> Activity: At the line containing "font-weight: bold;", begin retyping, and stop after the last line of the data; add nothing.

----- Dataset excerpts

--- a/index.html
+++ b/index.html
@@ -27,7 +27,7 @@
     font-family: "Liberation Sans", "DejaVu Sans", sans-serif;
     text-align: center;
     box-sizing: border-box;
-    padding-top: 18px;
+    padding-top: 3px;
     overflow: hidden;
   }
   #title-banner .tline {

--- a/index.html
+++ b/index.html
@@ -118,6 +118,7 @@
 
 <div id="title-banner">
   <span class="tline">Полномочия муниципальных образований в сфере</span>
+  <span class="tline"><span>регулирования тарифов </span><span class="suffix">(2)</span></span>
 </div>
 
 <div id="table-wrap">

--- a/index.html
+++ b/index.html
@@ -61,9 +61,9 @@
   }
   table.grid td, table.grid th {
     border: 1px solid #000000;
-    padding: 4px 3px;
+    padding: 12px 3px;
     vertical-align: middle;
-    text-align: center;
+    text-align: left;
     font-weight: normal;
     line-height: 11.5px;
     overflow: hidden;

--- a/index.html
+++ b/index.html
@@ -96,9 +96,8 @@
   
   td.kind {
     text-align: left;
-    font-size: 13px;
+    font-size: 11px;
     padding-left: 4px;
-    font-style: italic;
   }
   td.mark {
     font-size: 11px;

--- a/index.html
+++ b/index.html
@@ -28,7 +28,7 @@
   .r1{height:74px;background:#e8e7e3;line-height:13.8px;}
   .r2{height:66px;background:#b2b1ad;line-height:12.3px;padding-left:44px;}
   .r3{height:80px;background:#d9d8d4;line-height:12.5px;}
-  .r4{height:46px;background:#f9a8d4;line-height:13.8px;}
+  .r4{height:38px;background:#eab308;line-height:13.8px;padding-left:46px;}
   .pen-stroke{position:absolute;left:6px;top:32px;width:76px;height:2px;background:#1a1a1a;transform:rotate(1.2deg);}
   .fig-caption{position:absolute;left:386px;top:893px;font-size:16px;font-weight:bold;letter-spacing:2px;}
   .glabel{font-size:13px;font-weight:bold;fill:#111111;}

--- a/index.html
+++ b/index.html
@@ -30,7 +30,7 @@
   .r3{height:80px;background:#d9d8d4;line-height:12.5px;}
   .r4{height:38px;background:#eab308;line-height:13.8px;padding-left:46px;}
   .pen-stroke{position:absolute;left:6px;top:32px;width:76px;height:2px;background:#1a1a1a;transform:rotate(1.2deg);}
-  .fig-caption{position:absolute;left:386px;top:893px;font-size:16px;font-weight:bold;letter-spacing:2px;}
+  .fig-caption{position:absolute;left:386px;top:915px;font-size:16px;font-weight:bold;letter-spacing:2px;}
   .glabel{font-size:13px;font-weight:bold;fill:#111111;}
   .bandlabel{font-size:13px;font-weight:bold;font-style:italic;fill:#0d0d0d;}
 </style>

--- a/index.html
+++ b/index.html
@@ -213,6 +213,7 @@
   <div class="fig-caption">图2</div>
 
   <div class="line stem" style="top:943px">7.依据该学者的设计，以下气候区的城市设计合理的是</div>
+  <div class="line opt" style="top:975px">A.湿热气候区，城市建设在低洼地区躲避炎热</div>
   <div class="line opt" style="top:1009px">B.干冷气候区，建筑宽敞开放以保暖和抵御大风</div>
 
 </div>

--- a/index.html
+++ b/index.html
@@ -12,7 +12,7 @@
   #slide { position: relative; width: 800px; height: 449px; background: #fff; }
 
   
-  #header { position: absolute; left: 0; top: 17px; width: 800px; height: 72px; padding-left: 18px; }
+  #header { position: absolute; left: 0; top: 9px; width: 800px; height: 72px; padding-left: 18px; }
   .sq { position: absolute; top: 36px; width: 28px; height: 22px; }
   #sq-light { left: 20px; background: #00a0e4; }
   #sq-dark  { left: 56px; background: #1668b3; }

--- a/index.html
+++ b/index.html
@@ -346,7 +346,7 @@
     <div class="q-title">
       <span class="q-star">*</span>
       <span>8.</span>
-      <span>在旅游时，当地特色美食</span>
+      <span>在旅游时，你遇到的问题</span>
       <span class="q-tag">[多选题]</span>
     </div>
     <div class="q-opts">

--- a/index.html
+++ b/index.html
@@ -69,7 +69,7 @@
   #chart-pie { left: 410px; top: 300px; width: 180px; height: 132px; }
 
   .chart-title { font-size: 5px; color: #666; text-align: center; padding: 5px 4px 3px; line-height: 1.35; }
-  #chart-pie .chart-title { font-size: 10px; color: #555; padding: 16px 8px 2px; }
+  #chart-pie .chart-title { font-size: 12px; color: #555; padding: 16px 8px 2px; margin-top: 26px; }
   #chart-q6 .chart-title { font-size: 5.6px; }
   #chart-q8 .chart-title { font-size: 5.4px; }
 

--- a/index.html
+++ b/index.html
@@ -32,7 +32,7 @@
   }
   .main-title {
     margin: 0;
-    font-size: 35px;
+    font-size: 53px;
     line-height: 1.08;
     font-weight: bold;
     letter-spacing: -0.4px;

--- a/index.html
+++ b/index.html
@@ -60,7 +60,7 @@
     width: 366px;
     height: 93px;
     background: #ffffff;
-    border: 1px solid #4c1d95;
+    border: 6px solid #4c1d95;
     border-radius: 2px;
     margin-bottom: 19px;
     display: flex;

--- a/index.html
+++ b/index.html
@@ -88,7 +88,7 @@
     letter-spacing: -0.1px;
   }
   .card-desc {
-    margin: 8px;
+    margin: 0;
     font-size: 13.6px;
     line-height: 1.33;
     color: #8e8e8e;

----------

> Exercise answer:
     font-weight: bold;
     letter-spacing: -0.4px;

--- a/index.html
+++ b/index.html
@@ -60,7 +60,7 @@
     width: 366px;
     height: 93px;
     background: #ffffff;
-    border: 1px solid #4c1d95;
+    border: 6px solid #4c1d95;
     border-radius: 2px;
     margin-bottom: 19px;
     display: flex;

--- a/index.html
+++ b/index.html
@@ -88,7 +88,7 @@
     letter-spacing: -0.1px;
   }
   .card-desc {
-    margin: 8px;
+    margin: 0;
     font-size: 13.6px;
     line-height: 1.33;
     color: #8e8e8e;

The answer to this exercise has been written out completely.